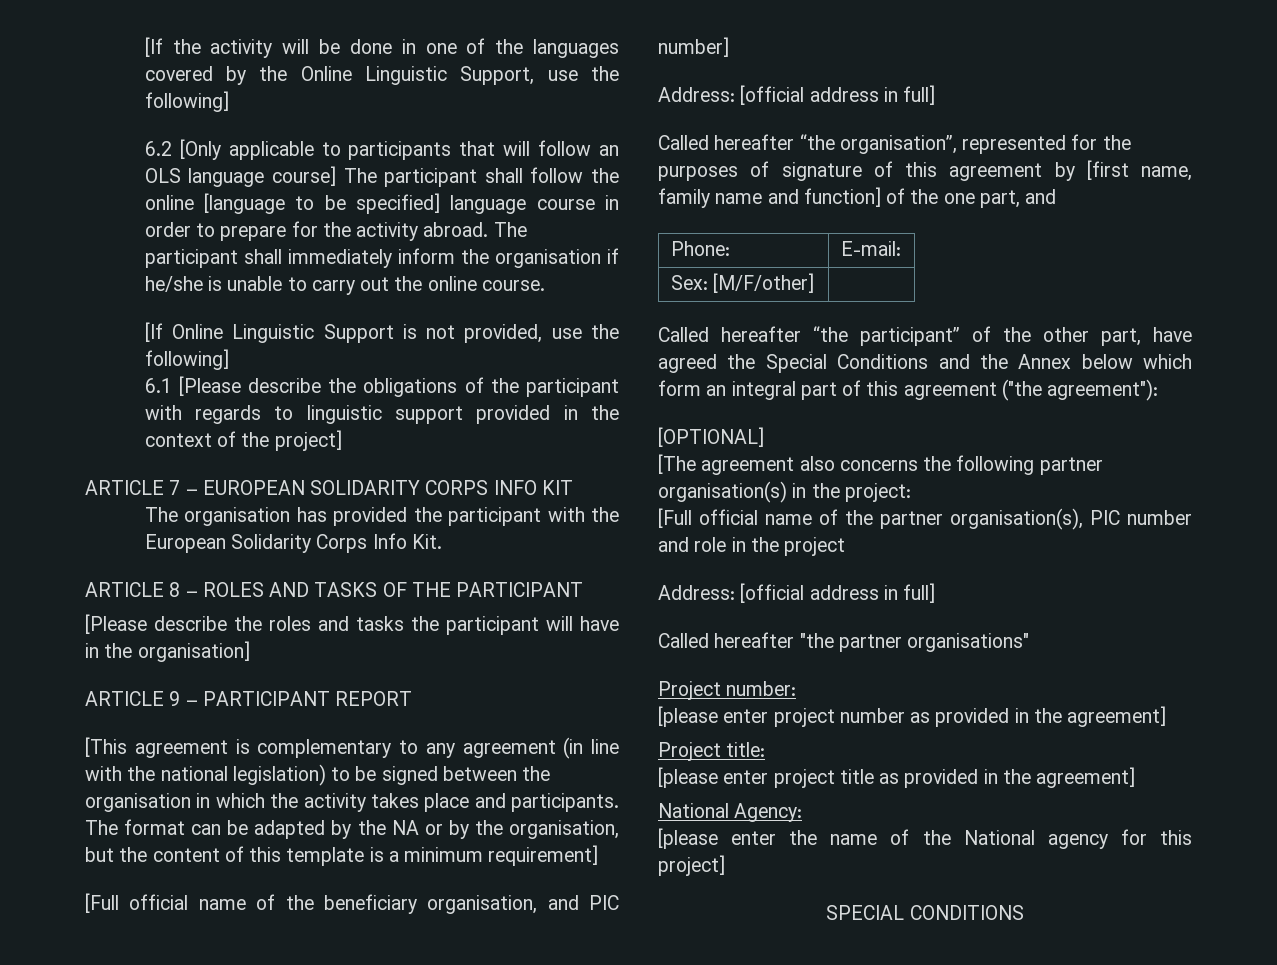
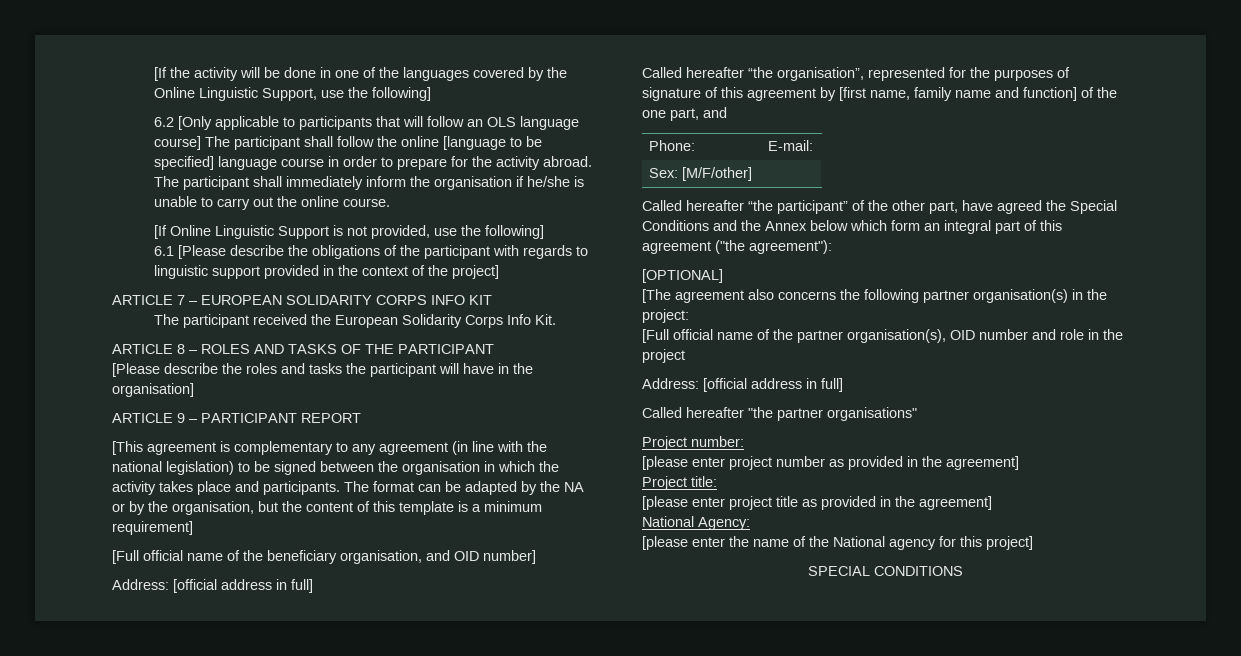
- The organisation has provided the participant with the European Solidarity Corps Info Kit.
+ The participant received the European Solidarity Corps Info Kit.
- [Full official name of the beneficiary organisation, and PIC number]
+ [Full official name of the beneficiary organisation, and OID number]
- [Full official name of the partner organisation(s), PIC number and role in the project
+ [Full official name of the partner organisation(s), OID number and role in the project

### Your instructions
Write out all the data exactly, minus pictures.

### Response
- The organisation has provided the participant with the European Solidarity Corps Info Kit.
+ The participant received the European Solidarity Corps Info Kit.
- [Full official name of the beneficiary organisation, and PIC number]
+ [Full official name of the beneficiary organisation, and OID number]
- [Full official name of the partner organisation(s), PIC number and role in the project
+ [Full official name of the partner organisation(s), OID number and role in the project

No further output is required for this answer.